“Unemployment is not expected to show clear signs of falling until the end of 2015,” Borg said in a statement on Wednesday.
Sweden’s unemployment rate is forecast to reach 8.2 percent in 2014 and remain above seven percent for the next few years before dipping down to 6.4 percent in 2017.
While Borg conceded that the global recession that has plagued Europe in recent years had adversely impacted Sweden, the country’s economy had fared fairly well by comparison.
“Sweden is in a position of strength that allows fiscal policy to support measures for growth and jobs,” the statement read.
Borg emphasized that the main priority of the government is employment and policies to encourage job creation in growing companies in the wake of the economic crisis.

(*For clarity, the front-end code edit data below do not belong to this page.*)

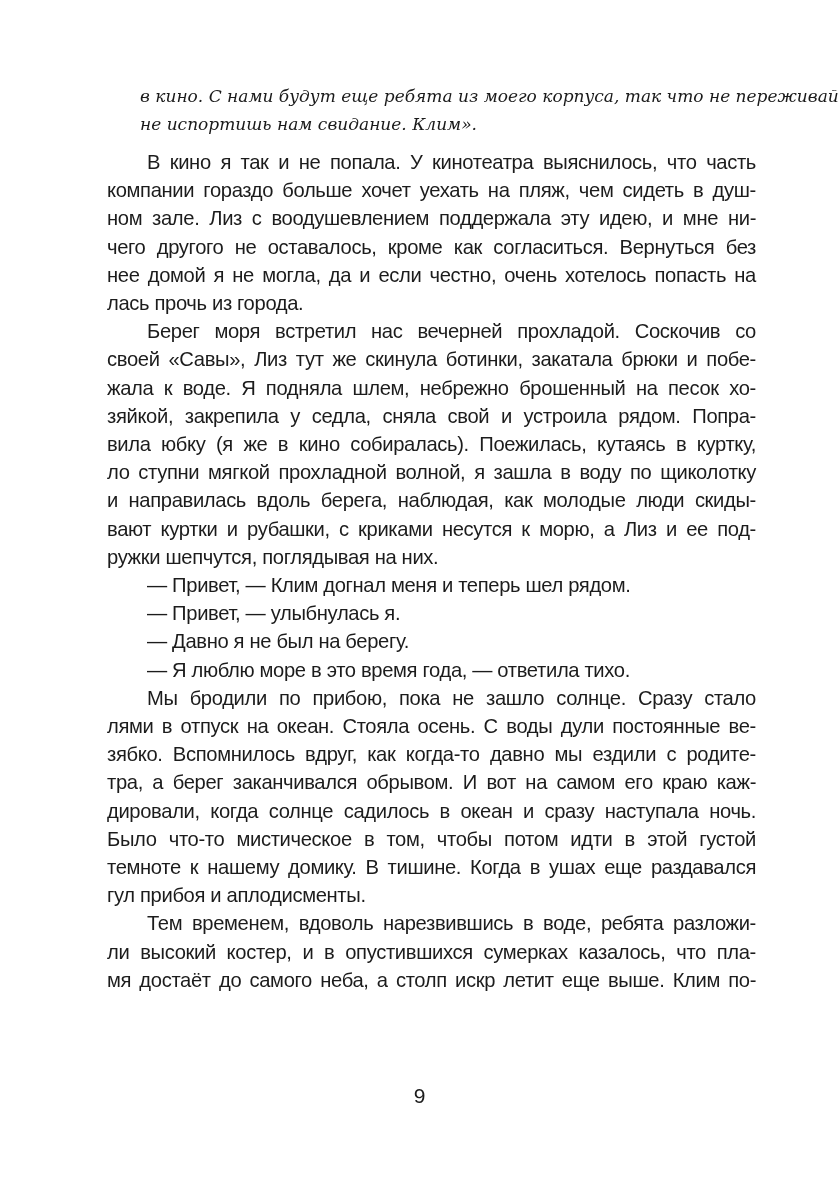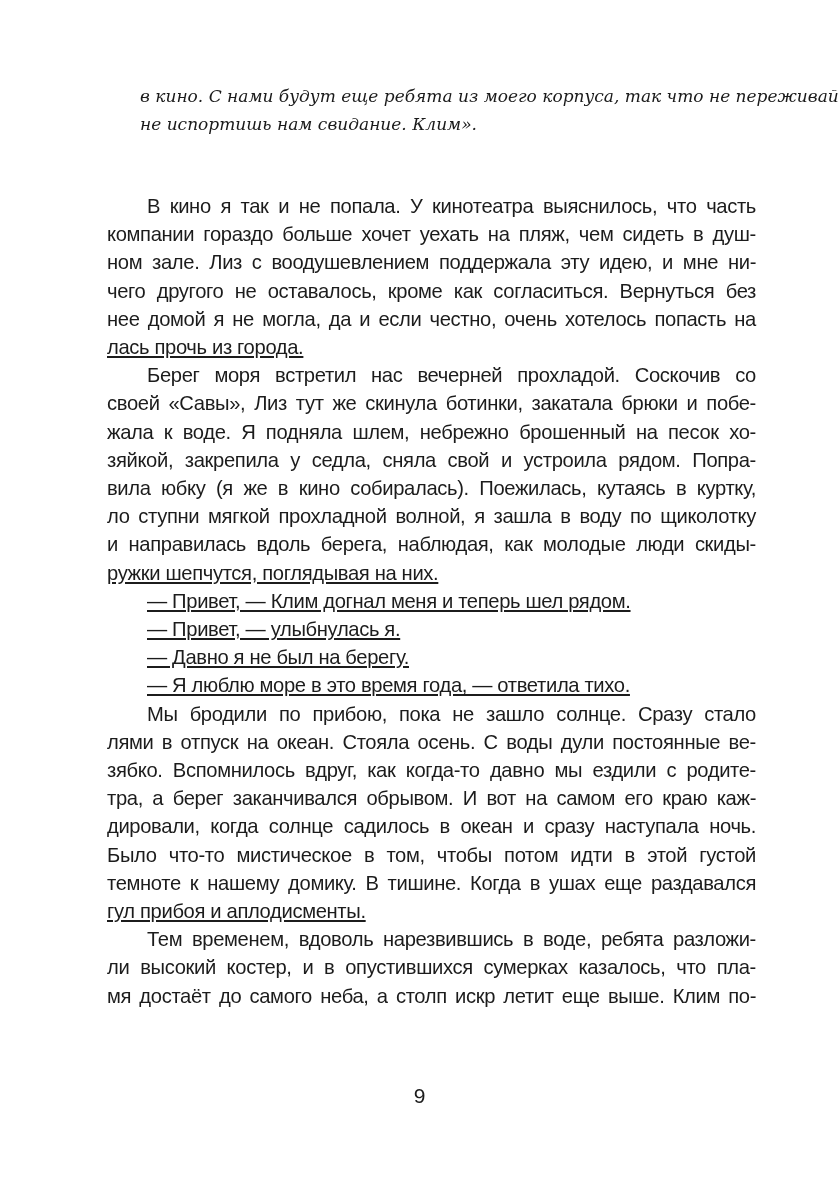"В кино я так и" .body { margin-top: 44px -> none }
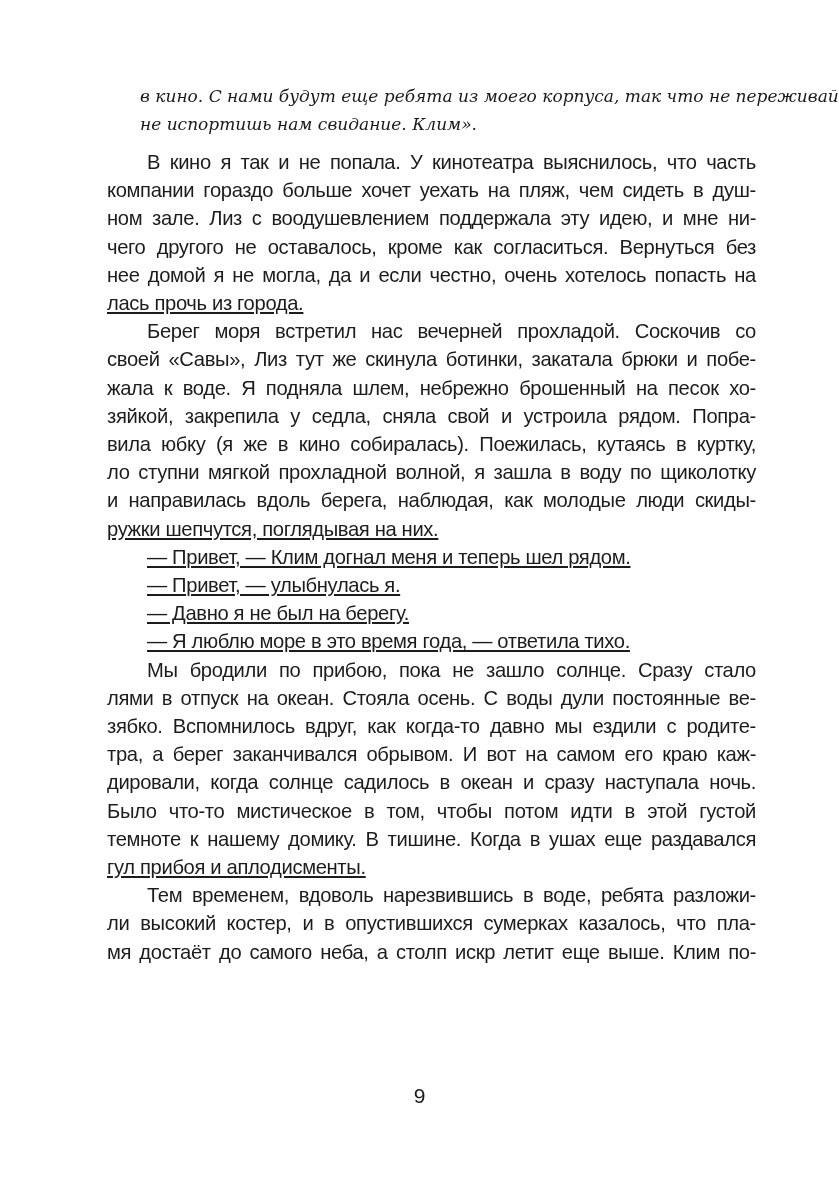"лась прочь из города." .body .ln.last { text-decoration: underline -> none }
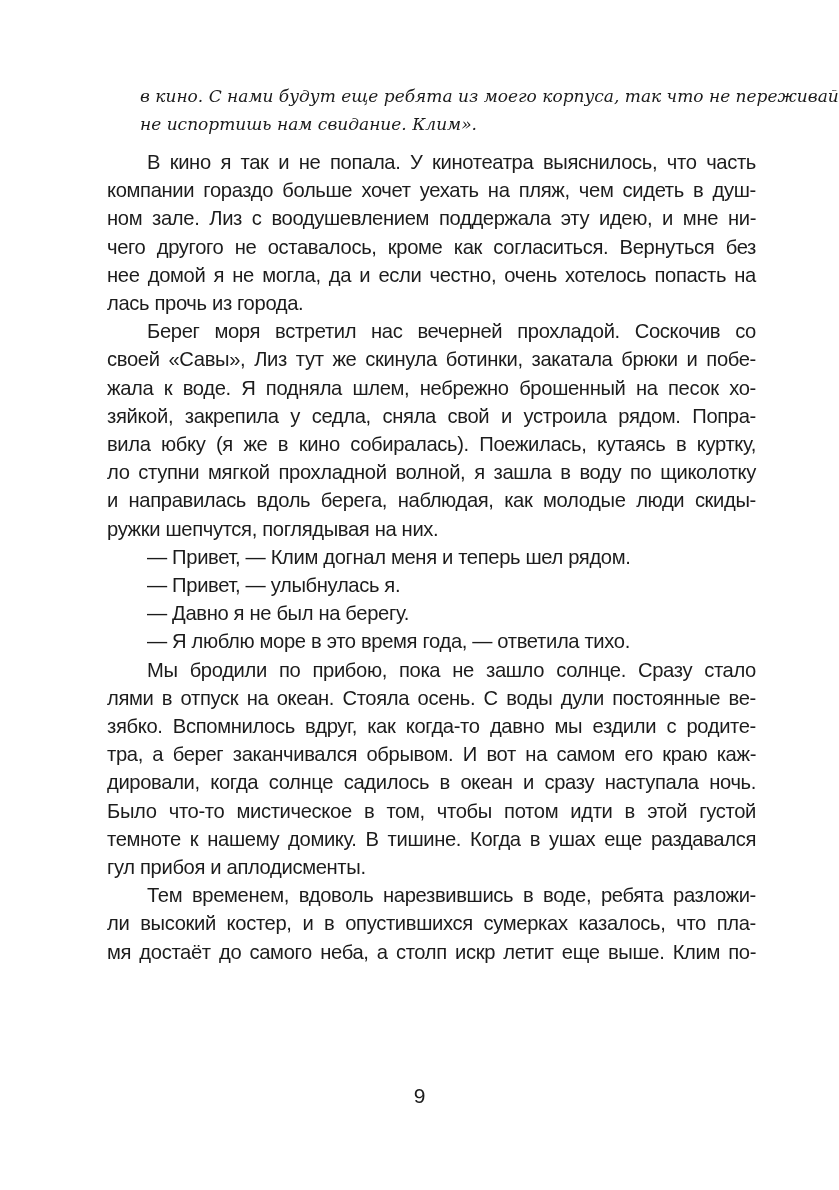"вают куртки и рубашки, с" span.ln { html: none -> <span>вают куртки и рубашки, с криками несутся к морю, а Лиз и ее под-</span> }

“What’s critical for Sweden are job creation measures and that more companies can grow and hire so that more people get jobs and unemployment is pushed back from the high level following the crisis,” Borg wrote.
GDP growth is expected to climb from 1.2 percent in 2013 to 2.5 percent in 2014, reaching 3.9 percent in 2016 before falling back to 2.9 percent in 2017.
A weak global economy as well as increased expenditures for sickness benefits and other welfare system transfers will result in limited room in the budget for major reforms in 2014.
In addition to job creation measures, the government plans to boost household finances by spending roughly 20 billion ($3.1 billion) of the 24 billion kronor ($3.7 billion) that have been set aside in the budget for reforms.
Sweden is expected to run a deficit of 1.2 percent, not reaching the government’s goal of a one percent surplus until 2017.